◆ **EXERCISE MATERIAL**
########################################
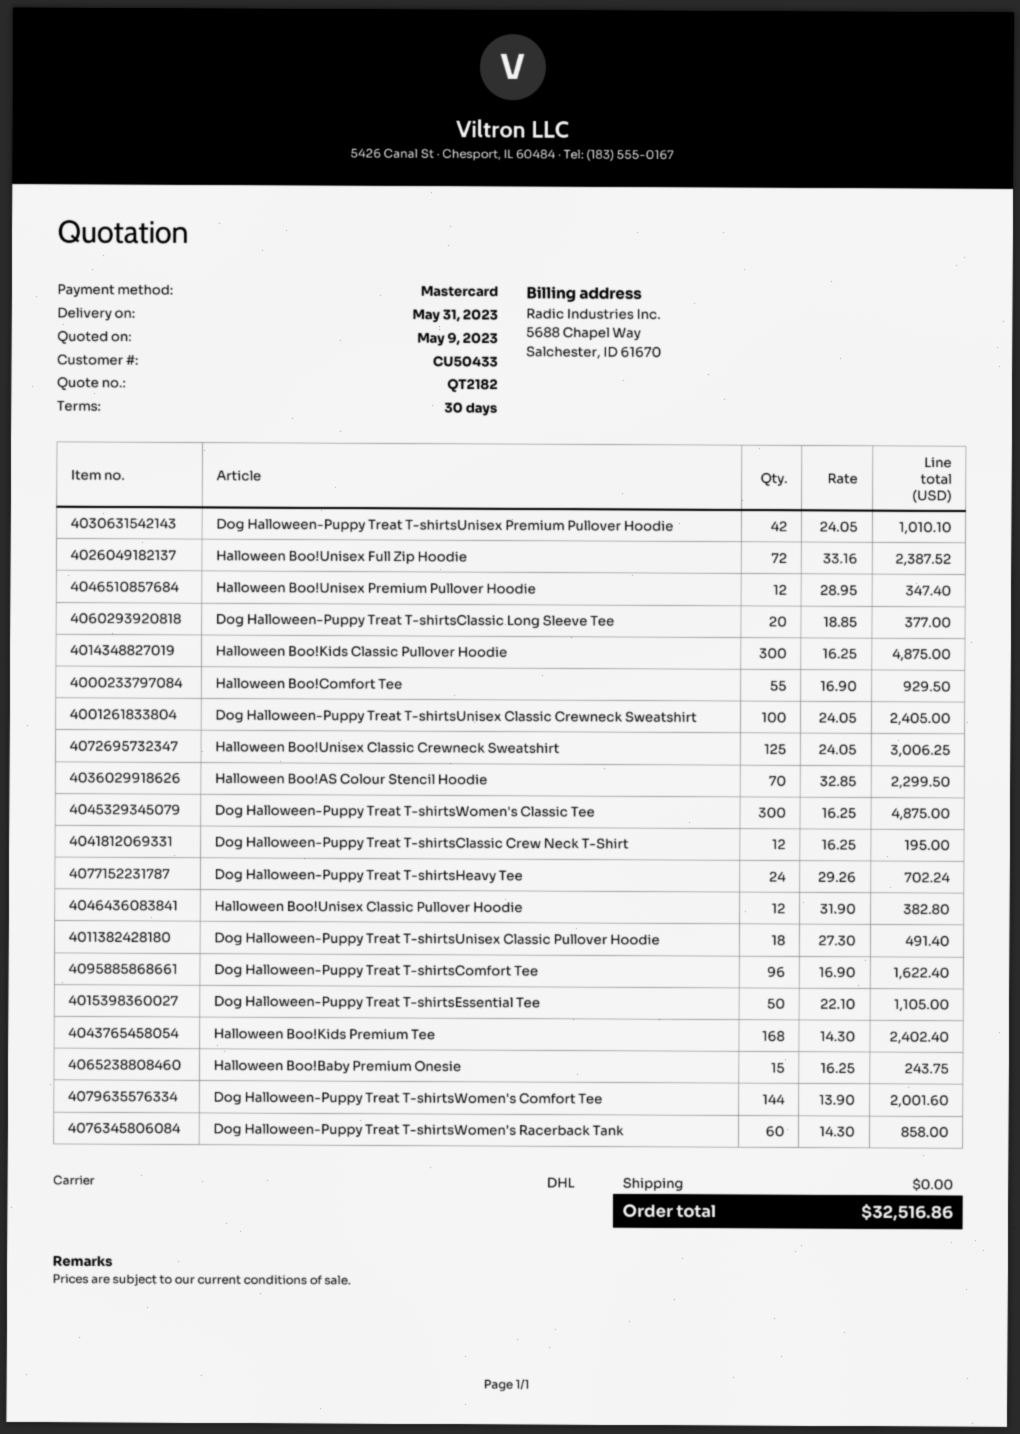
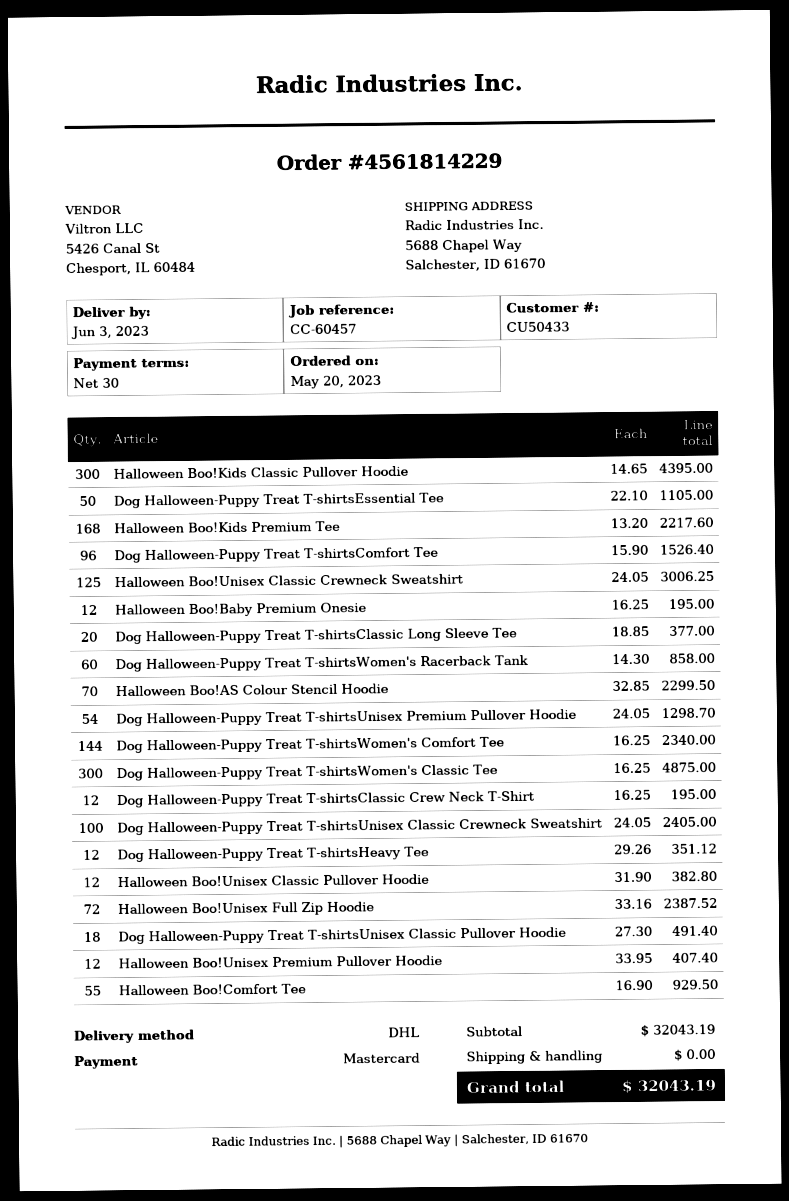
delivery date: 2023-05-31 -> 2023-06-03
Dog Halloween-Puppy Treat T-shirtsUnisex Premium Pullover Hoodie: 42 x 24.05 = 1010.10 -> 54 x 24.05 = 1298.70
Halloween Boo!Unisex Premium Pullover Hoodie: 12 x 28.95 = 347.40 -> 12 x 33.95 = 407.40
Halloween Boo!Kids Classic Pullover Hoodie: 300 x 16.25 = 4875.00 -> 300 x 14.65 = 4395.00
Dog Halloween-Puppy Treat T-shirtsHeavy Tee: 24 x 29.26 = 702.24 -> 12 x 29.26 = 351.12
Dog Halloween-Puppy Treat T-shirtsComfort Tee: 96 x 16.90 = 1622.40 -> 96 x 15.90 = 1526.40
Halloween Boo!Kids Premium Tee: 168 x 14.30 = 2402.40 -> 168 x 13.20 = 2217.60
Halloween Boo!Baby Premium Onesie: 15 x 16.25 = 243.75 -> 12 x 16.25 = 195.00
Dog Halloween-Puppy Treat T-shirtsWomen's Comfort Tee: 144 x 13.90 = 2001.60 -> 144 x 16.25 = 2340.00
total: 32516.86 -> 32043.19

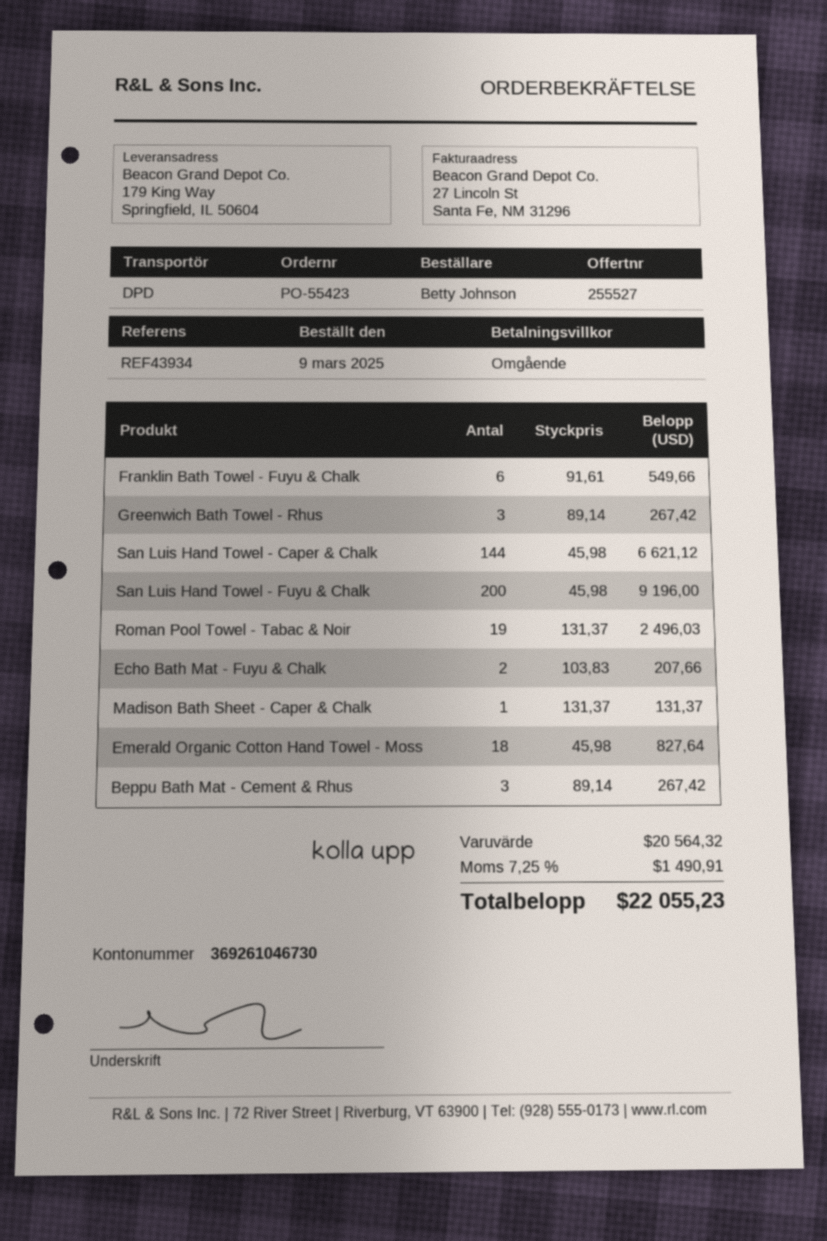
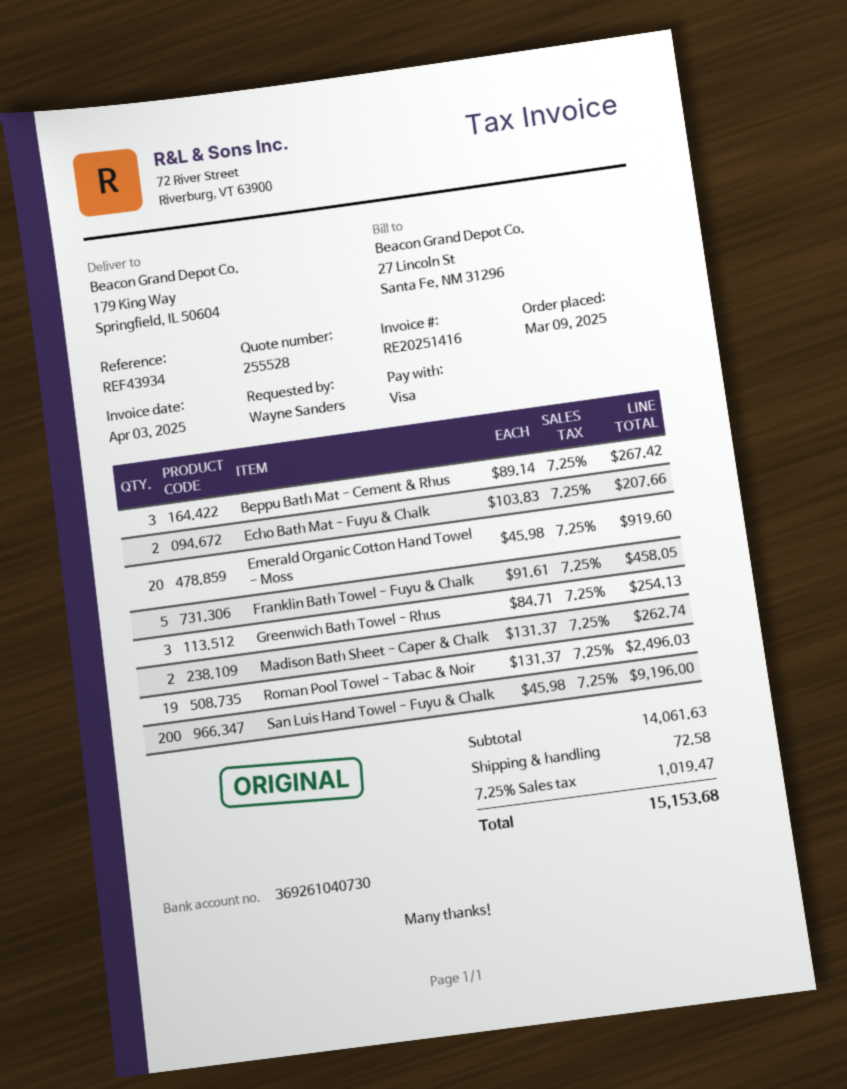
quote number: 255527 -> 255528
ordered by: Betty Johnson -> Wayne Sanders
bank account: 369261046730 -> 369261040730
Franklin Bath Towel - Fuyu & Chalk: 6 x 91.61 = 549.66 -> 5 x 91.61 = 458.05
Greenwich Bath Towel - Rhus: 3 x 89.14 = 267.42 -> 3 x 84.71 = 254.13
San Luis Hand Towel - Caper & Chalk: 144 x 45.98 = 6621.12 -> none
Madison Bath Sheet - Caper & Chalk: 1 x 131.37 = 131.37 -> 2 x 131.37 = 262.74
Emerald Organic Cotton Hand Towel - Moss: 18 x 45.98 = 827.64 -> 20 x 45.98 = 919.60
subtotal: 20564.32 -> 14061.63
shipping: none -> 72.58
tax: 7.25% = 1490.91 -> 7.25% = 1019.47
total: 22055.23 -> 15153.68

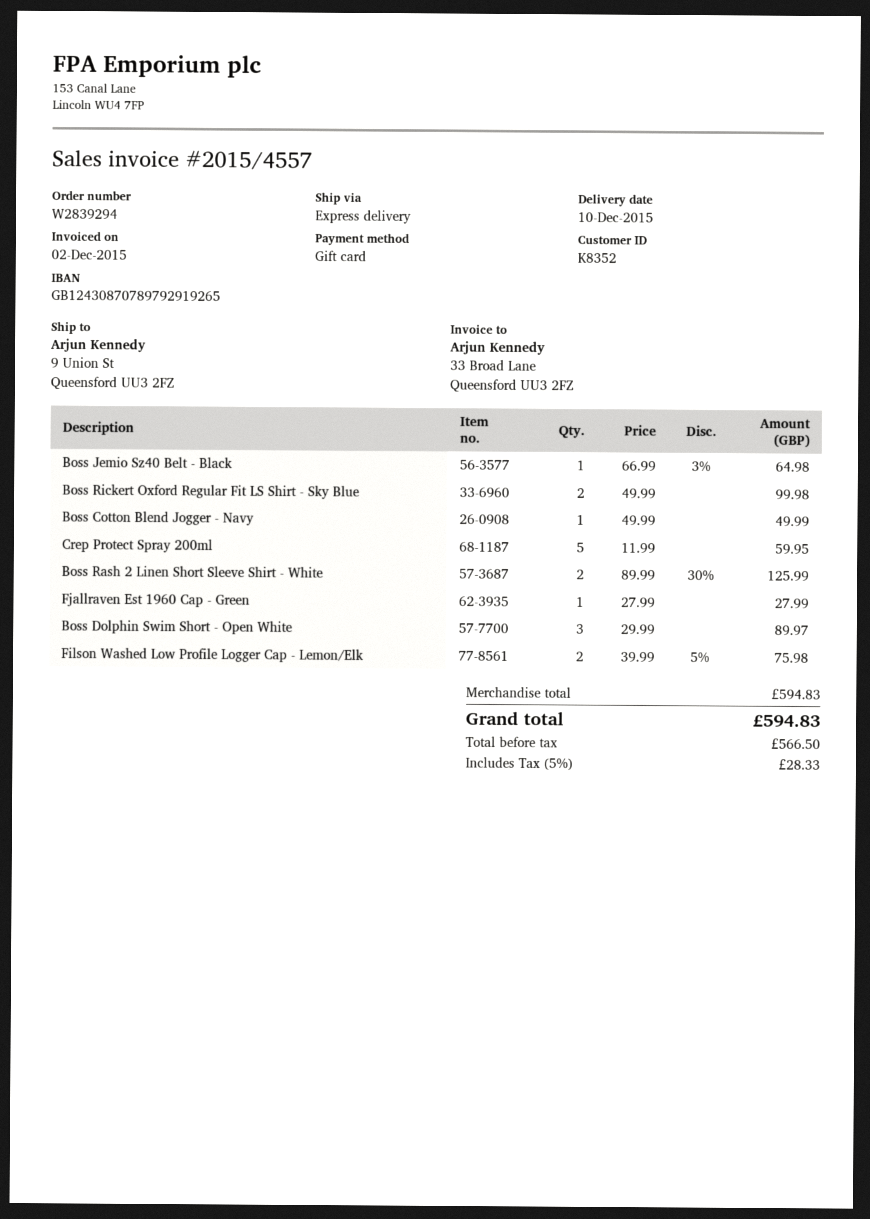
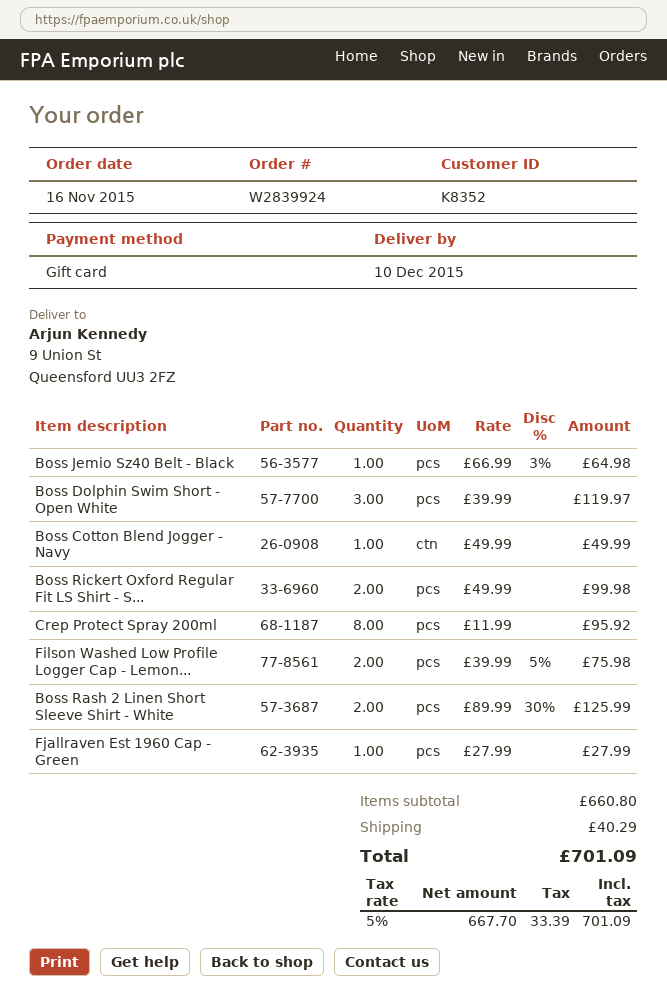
order number: W2839294 -> W2839924
Crep Protect Spray 200ml: 5 x 11.99 = 59.95 -> 8 x 11.99 = 95.92
Boss Dolphin Swim Short - Open White: 3 x 29.99 = 89.97 -> 3 x 39.99 = 119.97
subtotal: 594.83 -> 660.80
shipping: none -> 40.29
net: 566.50 -> 667.70
tax: 5% = 28.33 -> 5% = 33.39
total: 594.83 -> 701.09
########################################
◆ **AIM OF THE EXERCISE**
If a line in the entries contains the word "Caper", copy that line out.

◆ **EXERCISE RESULT**
San Luis Hand Towel - Caper & Chalk: 144 x 45.98 = 6621.12 -> none
Madison Bath Sheet - Caper & Chalk: 1 x 131.37 = 131.37 -> 2 x 131.37 = 262.74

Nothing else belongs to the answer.